Year of Honorary Fellowship, 2012
I have a long standing interest in the formation of patterns in development and would like to know how genes act to achieve pattern through the interaction of cells. Drosophila is the experimental system of choice and a favourite technique has been genetic mosaics. These have been made in different ways, by nuclear transplantation and by somatic recombination induced either by mutations, ring chromosomes, X rays or yeast flipase. Problems of particular interest have been cell lineage, developmental compartments, homeotic genes, planar cell polarity, cell affinities, gradients and growth.
For the last twenty years or so, in collaboration with José Casal in Cambridge, Gary Struhl at the HHMI, Columbia University, NY and David Strutt in Sheffield, we have been investigating the development of the larval and adult abdomen. The abdomen has some special advantages for the experimentalist and our aim is to use it to understand the design and construction of epidermal patterns, particularly planar cell polarity and cell affinity, properties that remain largely mysterious.

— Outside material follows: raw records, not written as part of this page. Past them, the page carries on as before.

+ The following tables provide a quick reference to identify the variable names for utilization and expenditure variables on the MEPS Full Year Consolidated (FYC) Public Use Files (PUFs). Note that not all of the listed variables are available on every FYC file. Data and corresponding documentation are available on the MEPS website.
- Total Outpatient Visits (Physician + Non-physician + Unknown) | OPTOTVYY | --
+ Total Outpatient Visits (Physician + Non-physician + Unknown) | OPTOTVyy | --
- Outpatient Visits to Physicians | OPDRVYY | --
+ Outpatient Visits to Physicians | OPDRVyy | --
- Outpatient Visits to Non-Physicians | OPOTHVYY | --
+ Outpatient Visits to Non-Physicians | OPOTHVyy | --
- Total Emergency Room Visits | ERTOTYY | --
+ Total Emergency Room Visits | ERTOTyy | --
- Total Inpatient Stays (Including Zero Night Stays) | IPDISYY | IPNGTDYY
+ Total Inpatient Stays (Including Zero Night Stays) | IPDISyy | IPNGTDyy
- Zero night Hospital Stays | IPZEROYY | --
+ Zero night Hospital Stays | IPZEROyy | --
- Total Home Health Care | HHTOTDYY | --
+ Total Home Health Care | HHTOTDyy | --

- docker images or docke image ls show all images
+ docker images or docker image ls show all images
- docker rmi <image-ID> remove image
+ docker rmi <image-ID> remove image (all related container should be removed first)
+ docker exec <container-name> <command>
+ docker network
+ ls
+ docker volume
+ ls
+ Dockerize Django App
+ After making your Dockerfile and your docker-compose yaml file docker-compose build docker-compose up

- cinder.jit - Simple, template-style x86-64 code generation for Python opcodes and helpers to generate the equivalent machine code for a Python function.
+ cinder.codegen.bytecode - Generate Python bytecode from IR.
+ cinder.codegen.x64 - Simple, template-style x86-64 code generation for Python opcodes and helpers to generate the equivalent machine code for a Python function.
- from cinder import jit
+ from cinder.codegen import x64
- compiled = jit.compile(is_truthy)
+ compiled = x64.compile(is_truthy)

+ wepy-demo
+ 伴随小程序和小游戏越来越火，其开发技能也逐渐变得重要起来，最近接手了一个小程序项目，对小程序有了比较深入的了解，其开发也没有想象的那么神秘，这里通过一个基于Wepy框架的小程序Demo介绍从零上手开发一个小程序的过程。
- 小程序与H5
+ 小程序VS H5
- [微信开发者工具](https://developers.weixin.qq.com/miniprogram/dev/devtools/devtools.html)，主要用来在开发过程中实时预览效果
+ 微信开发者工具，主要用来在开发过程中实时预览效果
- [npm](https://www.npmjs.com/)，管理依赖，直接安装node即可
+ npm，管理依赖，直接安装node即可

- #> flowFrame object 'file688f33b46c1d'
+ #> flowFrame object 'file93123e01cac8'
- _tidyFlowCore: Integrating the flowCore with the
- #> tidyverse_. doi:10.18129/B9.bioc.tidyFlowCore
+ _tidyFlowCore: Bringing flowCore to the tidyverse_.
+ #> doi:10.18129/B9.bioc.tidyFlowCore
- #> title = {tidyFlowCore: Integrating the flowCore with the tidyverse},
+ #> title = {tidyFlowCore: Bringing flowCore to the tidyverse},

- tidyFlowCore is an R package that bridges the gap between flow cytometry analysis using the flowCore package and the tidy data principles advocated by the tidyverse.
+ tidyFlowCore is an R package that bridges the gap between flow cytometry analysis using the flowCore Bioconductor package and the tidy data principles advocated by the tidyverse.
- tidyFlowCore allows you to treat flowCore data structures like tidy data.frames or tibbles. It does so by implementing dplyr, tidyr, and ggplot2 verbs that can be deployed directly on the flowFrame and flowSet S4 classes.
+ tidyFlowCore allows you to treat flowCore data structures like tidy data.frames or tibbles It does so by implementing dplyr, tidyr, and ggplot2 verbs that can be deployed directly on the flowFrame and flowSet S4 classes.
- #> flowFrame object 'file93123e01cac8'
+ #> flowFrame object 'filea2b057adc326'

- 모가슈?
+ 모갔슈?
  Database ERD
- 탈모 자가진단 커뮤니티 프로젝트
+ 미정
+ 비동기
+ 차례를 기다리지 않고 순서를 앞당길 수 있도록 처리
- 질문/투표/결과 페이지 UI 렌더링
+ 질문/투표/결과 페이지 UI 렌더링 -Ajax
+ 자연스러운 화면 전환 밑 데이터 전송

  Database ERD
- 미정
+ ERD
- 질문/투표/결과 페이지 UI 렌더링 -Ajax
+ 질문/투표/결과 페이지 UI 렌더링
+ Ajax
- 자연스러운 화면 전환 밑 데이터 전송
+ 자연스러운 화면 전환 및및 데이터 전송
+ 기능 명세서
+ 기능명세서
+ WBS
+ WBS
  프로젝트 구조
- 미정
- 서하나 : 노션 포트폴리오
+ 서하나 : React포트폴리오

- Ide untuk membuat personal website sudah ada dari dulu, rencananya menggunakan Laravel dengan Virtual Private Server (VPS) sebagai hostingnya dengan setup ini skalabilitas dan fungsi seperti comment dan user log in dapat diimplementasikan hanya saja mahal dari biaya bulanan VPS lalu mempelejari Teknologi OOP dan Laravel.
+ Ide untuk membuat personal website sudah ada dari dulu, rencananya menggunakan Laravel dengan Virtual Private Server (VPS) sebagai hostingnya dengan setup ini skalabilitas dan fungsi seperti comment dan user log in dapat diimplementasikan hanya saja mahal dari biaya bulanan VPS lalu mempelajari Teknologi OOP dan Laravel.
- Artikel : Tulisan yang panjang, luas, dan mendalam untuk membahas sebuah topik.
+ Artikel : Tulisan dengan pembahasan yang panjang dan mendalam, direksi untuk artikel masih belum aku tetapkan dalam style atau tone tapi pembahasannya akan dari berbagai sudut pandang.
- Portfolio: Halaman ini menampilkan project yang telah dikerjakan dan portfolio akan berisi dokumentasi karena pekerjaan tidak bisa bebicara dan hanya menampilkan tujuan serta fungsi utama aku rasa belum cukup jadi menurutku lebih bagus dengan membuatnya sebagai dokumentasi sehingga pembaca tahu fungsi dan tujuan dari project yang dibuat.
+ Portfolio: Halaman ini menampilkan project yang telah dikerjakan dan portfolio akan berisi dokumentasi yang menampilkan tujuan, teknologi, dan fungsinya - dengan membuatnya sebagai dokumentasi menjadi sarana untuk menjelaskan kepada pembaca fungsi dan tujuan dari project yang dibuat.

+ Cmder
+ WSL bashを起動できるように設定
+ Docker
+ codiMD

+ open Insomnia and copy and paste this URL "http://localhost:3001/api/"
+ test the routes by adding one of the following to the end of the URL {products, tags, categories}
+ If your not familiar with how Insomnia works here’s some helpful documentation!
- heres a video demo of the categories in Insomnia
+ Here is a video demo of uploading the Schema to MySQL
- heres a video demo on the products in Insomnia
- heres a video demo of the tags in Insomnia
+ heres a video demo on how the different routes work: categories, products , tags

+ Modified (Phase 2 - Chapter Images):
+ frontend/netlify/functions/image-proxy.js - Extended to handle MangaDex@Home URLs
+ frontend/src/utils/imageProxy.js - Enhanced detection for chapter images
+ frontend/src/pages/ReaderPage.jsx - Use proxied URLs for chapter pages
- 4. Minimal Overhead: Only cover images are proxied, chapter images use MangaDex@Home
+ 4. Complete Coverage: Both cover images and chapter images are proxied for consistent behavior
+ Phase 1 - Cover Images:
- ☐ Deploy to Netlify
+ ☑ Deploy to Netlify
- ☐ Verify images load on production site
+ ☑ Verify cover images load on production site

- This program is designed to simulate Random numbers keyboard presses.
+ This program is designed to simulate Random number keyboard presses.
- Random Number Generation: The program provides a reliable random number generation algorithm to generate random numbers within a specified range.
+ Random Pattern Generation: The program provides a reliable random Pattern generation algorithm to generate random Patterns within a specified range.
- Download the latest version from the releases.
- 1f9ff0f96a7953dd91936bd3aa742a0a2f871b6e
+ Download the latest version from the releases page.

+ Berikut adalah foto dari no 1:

I was a student of Sir V. B. Wigglesworth in the Zoology Department at the University of Cambridge from 1962-65. After a Harkness Fellowship held in 1966-67 in the USA, I returned to the Genetics Department. I was at the MRC Laboratory of Molecular Biology in Cambridge from 1969-2006. In 2006 I reached 65 which meant (in the UK) I was supposed to give up research. Instead, I returned to the Zoology Department at the University of Cambridge in the autumn of 2006 where I have been funded by the Wellcome Trust and our current grant runs up until well into 2020.
In 1992 I published The Making of a Fly (Blackwell Scientific Publications, Oxford) and the plan is to write a new edition together with Michael Levine, the renowned sage from Princeton University in the near future.